Jess and I have done some cruising, notably the transatlantic crossing on the Queen Mary 2, from New York to Southampton – a voyage we also got married on. So our experiences of time spent on board large ships have been very positive.
When an invitation popped up from Holland America to come and experience a part of their Grand Asia and Pacific World Voyage on the MS Amsterdam, specifically the segment around Japan, naturally we were keen to accept. Jess had never visited Japan, and I was excited for the photography opportunities, as well as to find out what a Holland America cruise experience was like.
In this post I’ll share with you all our thoughts on our experience cruising with Holland America so you can decide for yourself if this sort of trip might be for you.
Cruising with Holland America
The Ship: Holland America’s MS Amsterdam
The ship we cruised on was Holland America’s MS Amsterdam. This ship is primarily used for longer cruises, such as the 80 day Grand Voyage that we joined, although she also sails to Alaska on shorter cruises in the summer.
At 780ft long with twelve decks and a guest capacity of 1,380, the MS Amsterdam is a mid-size cruise ship with a wide range of facilities and on-board entertainment options suited to meeting the needs of guests on longer voyages. Lets take a look at some of those facilities.
Facilities on board the MS Amsterdam
The MS Amsterdam has a fully equipped spa and salon, which we were pleased to be able to take advantage of on our trip.

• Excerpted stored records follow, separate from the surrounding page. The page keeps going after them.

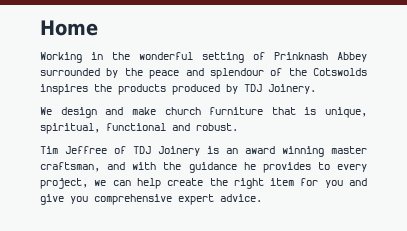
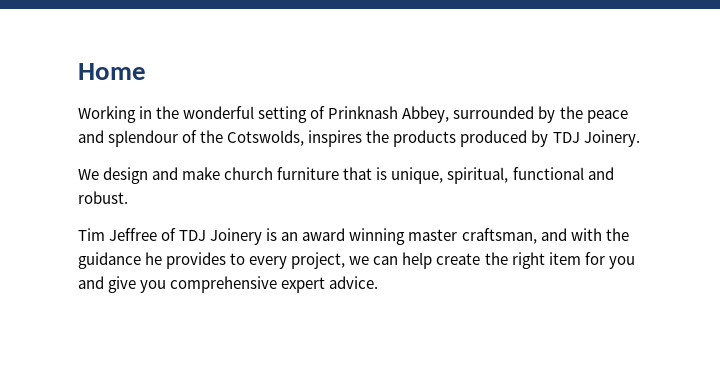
- Working in the wonderful setting of Prinknash Abbey surrounded by the peace and splendour of the Cotswolds inspires the products produced by TDJ Joinery.
+ Working in the wonderful setting of Prinknash Abbey, surrounded by the peace and splendour of the Cotswolds, inspires the products produced by TDJ Joinery.

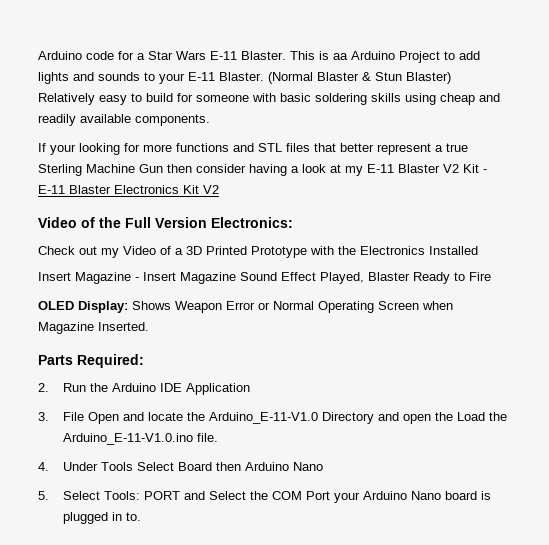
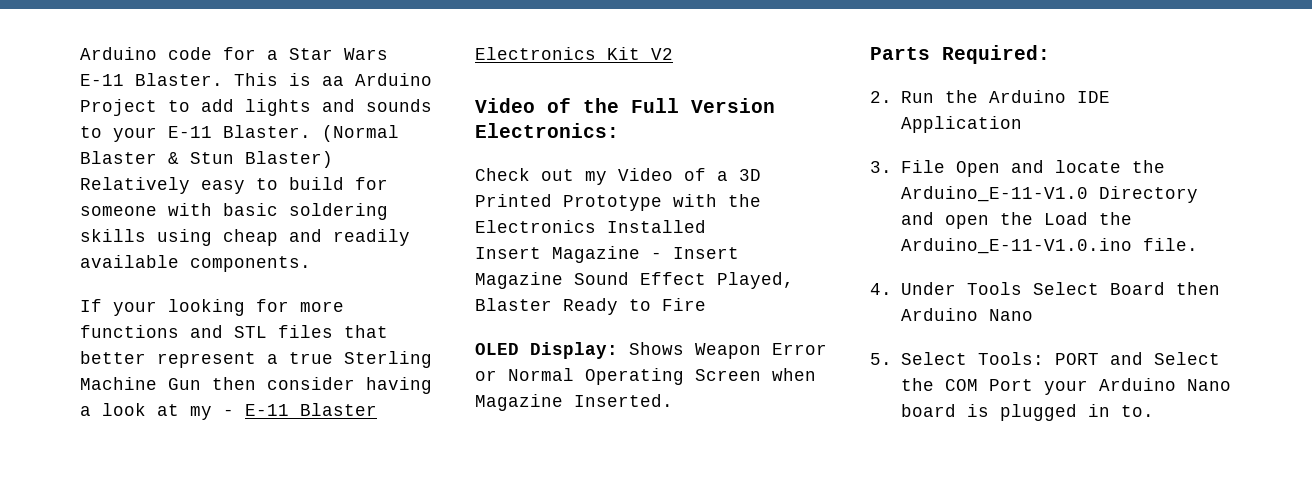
- If your looking for more functions and STL files that better represent a true Sterling Machine Gun then consider having a look at my E-11 Blaster V2 Kit - E-11 Blaster Electronics Kit V2
+ If your looking for more functions and STL files that better represent a true Sterling Machine Gun then consider having a look at my - E-11 Blaster Electronics Kit V2

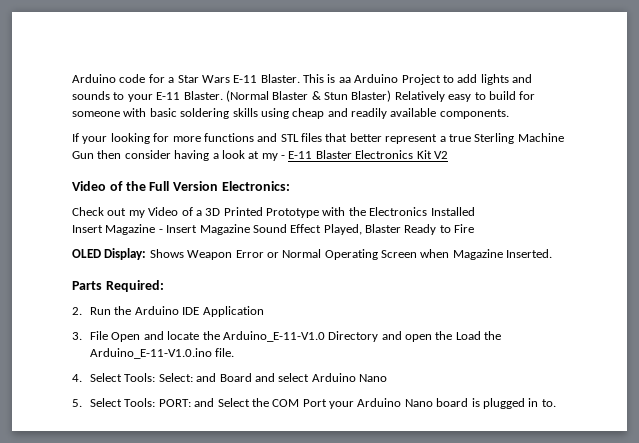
- 4. Under Tools Select Board then Arduino Nano
+ 4. Select Tools: Select: and Board and select Arduino Nano
- 5. Select Tools: PORT and Select the COM Port your Arduino Nano board is plugged in to.
+ 5. Select Tools: PORT: and Select the COM Port your Arduino Nano board is plugged in to.

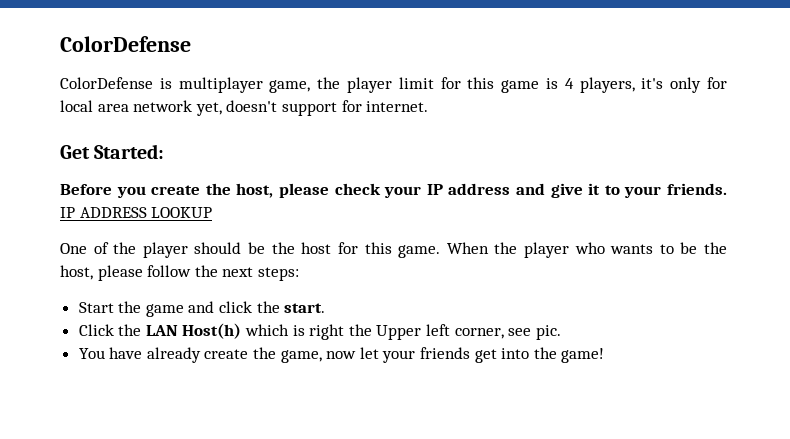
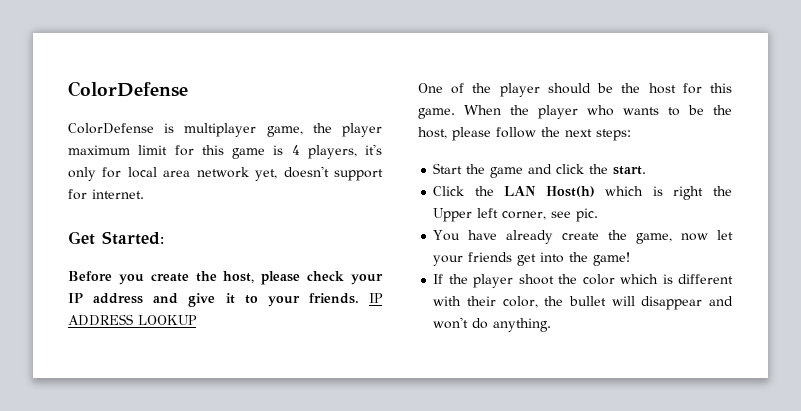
- ColorDefense is multiplayer game, the player limit for this game is 4 players, it's only for local area network yet, doesn't support for internet.
+ ColorDefense is multiplayer game, the player maximum limit for this game is 4 players, it's only for local area network yet, doesn't support for internet.
+ If the player shoot the color which is different with their color, the bullet will disappear and won't do anything.

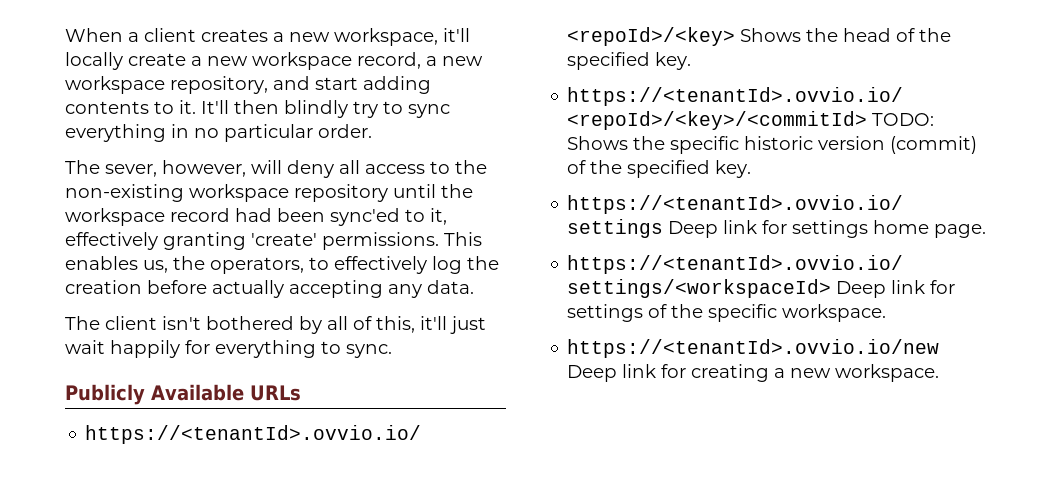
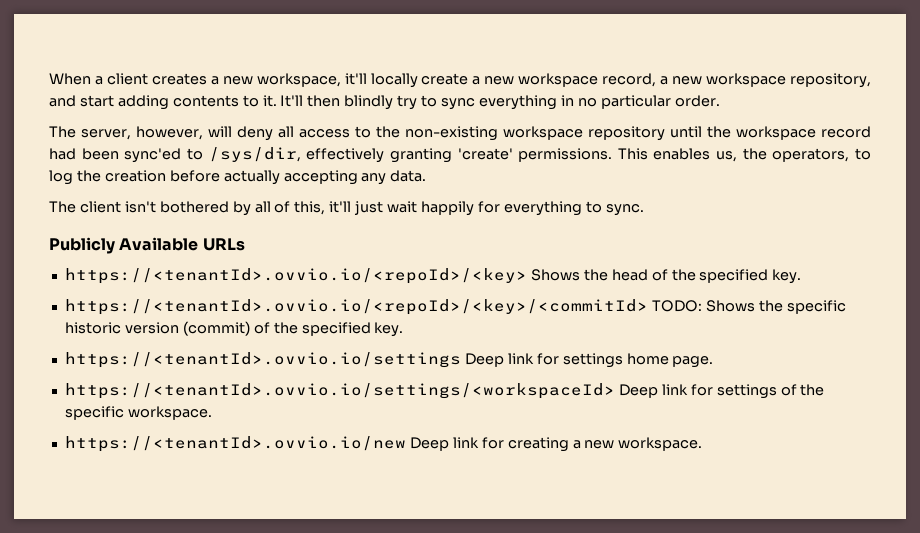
- The sever, however, will deny all access to the non-existing workspace repository until the workspace record had been sync'ed to it, effectively granting 'create' permissions.
+ The server, however, will deny all access to the non-existing workspace repository until the workspace record had been sync'ed to /sys/dir, effectively granting 'create' permissions.
- This enables us, the operators, to effectively log the creation before actually accepting any data.
+ This enables us, the operators, to log the creation before actually accepting any data.

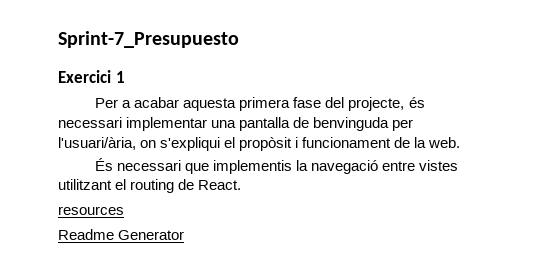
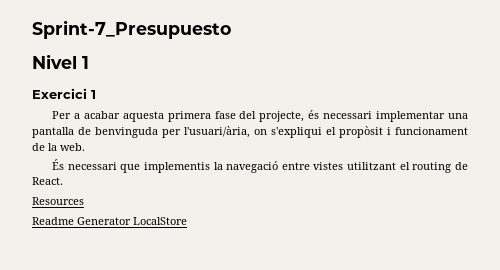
+ Nivel 1
- resources
+ Resources
- Readme Generator
+ Readme Generator LocalStore

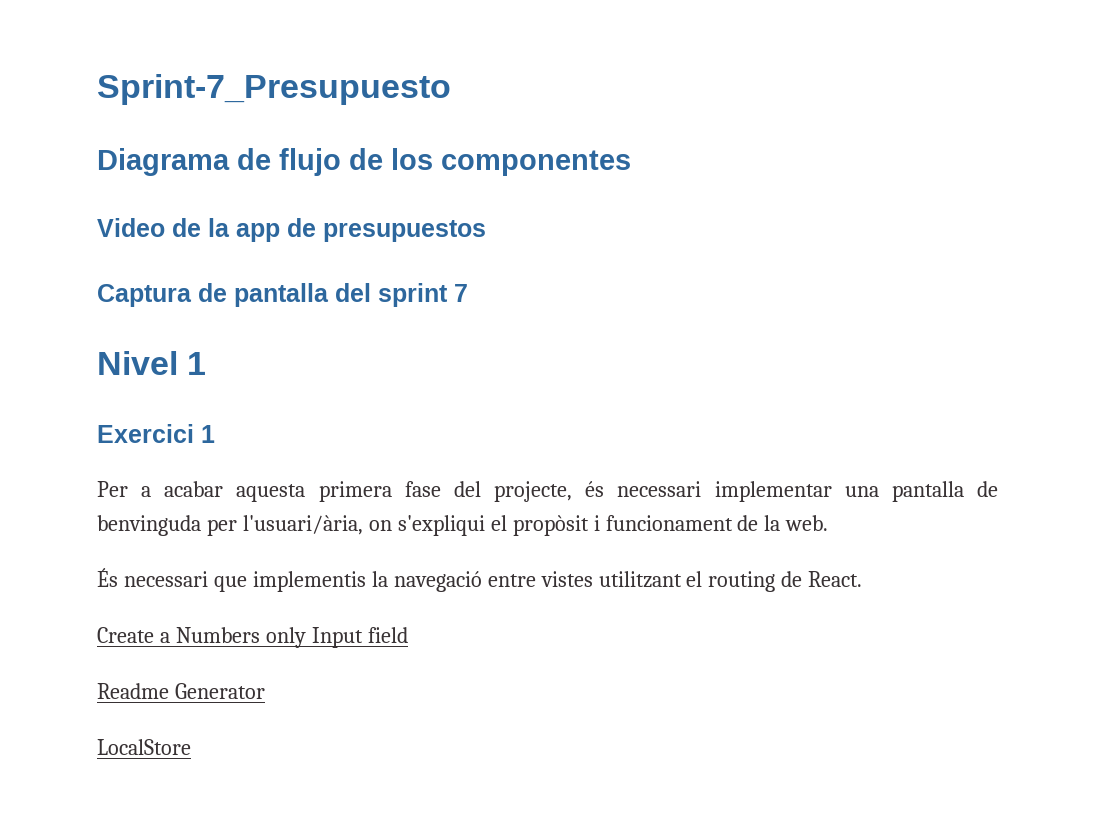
+ Diagrama de flujo de los componentes
+ Video de la app de presupuestos
+ Captura de pantalla del sprint 7
- Resources
+ Create a Numbers only Input field
- Readme Generator LocalStore
+ Readme Generator
+ LocalStore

Jess had a hair treatment, had her hair done for kimono gala night, and we also had a couples massage, which was an hour long treatment that we both enjoyed. The staff certainly knew what they were doing, and we were very happy with the services offered.
There are a number of treatments available, everything from nails to hair to different massage therapies.
There are definitely people who hit the gym when on a cruise like this. Which makes sense – eighty days of all you can eat food can certainly expand a waistline. Jess and I aren’t those people up for the gym each morning. We did however pop in and have a look at the gym, which was fully equipped with the latest technologies, and had a magnificent view over the front of the ship..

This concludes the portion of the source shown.